Assignment: Work out how many lines of the listing hold "subtotal", then state only that count.

Supplied data:
--- START ---
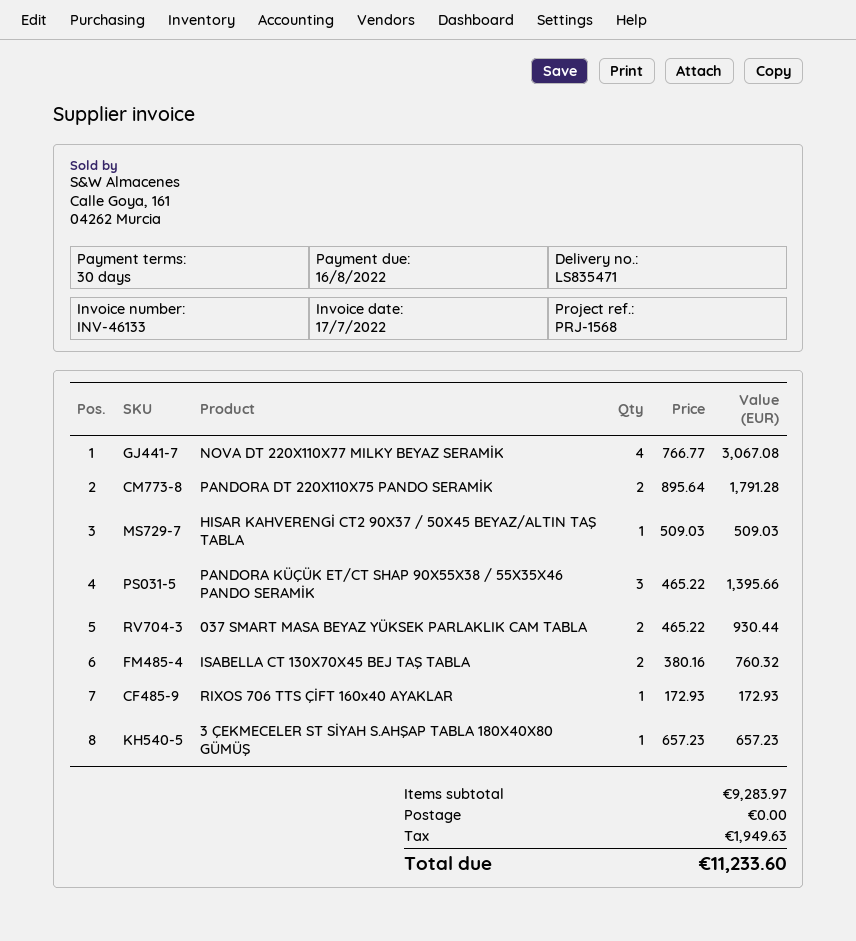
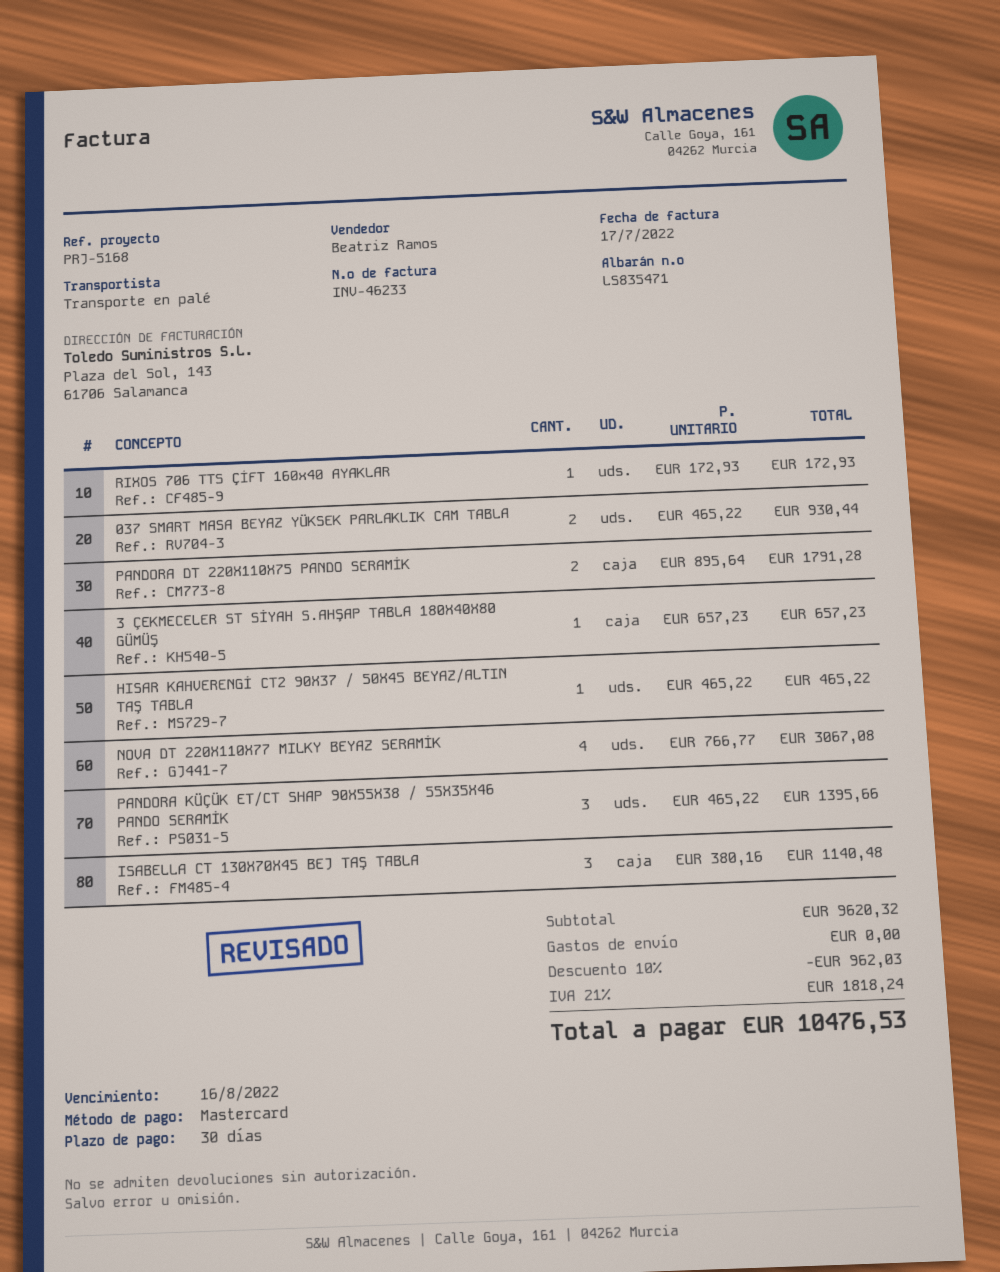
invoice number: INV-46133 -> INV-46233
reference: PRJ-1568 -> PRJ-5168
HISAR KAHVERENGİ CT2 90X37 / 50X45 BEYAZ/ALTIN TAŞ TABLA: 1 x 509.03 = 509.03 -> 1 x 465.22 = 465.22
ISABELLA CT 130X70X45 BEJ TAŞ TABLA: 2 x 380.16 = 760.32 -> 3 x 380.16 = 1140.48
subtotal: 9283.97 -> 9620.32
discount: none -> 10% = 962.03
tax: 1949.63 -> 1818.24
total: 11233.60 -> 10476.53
--- END ---
--- START ---
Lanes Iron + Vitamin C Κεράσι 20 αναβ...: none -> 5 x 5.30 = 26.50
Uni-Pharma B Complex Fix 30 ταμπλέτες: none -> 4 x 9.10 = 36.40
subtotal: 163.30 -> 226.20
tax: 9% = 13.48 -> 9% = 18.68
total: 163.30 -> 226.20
--- END ---
--- START ---
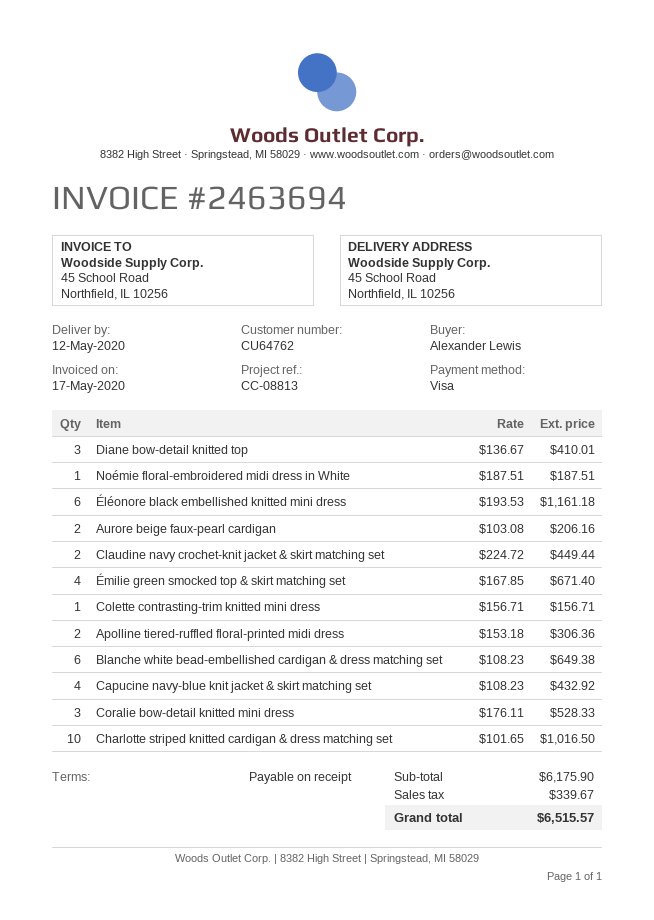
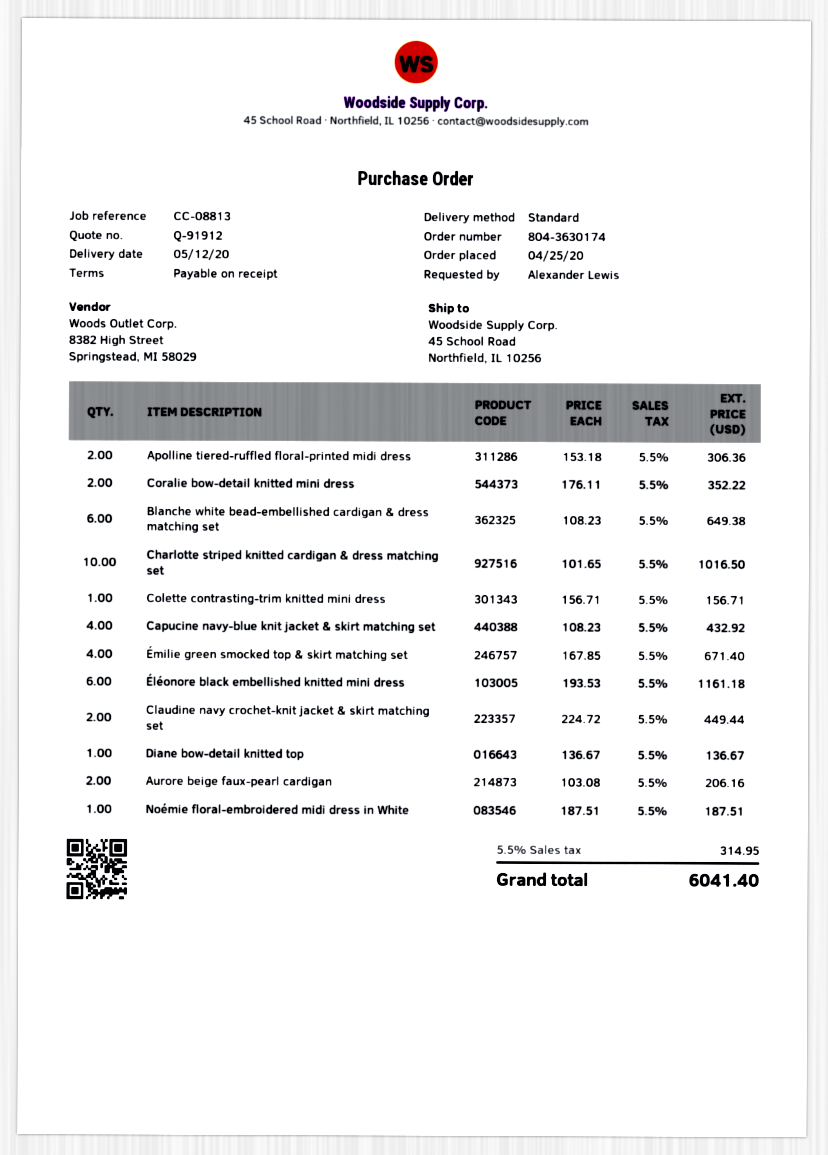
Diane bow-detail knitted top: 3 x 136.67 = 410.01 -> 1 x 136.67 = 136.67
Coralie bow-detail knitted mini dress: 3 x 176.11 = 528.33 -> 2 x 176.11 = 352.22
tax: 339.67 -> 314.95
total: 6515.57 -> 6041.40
--- END ---
Response: 2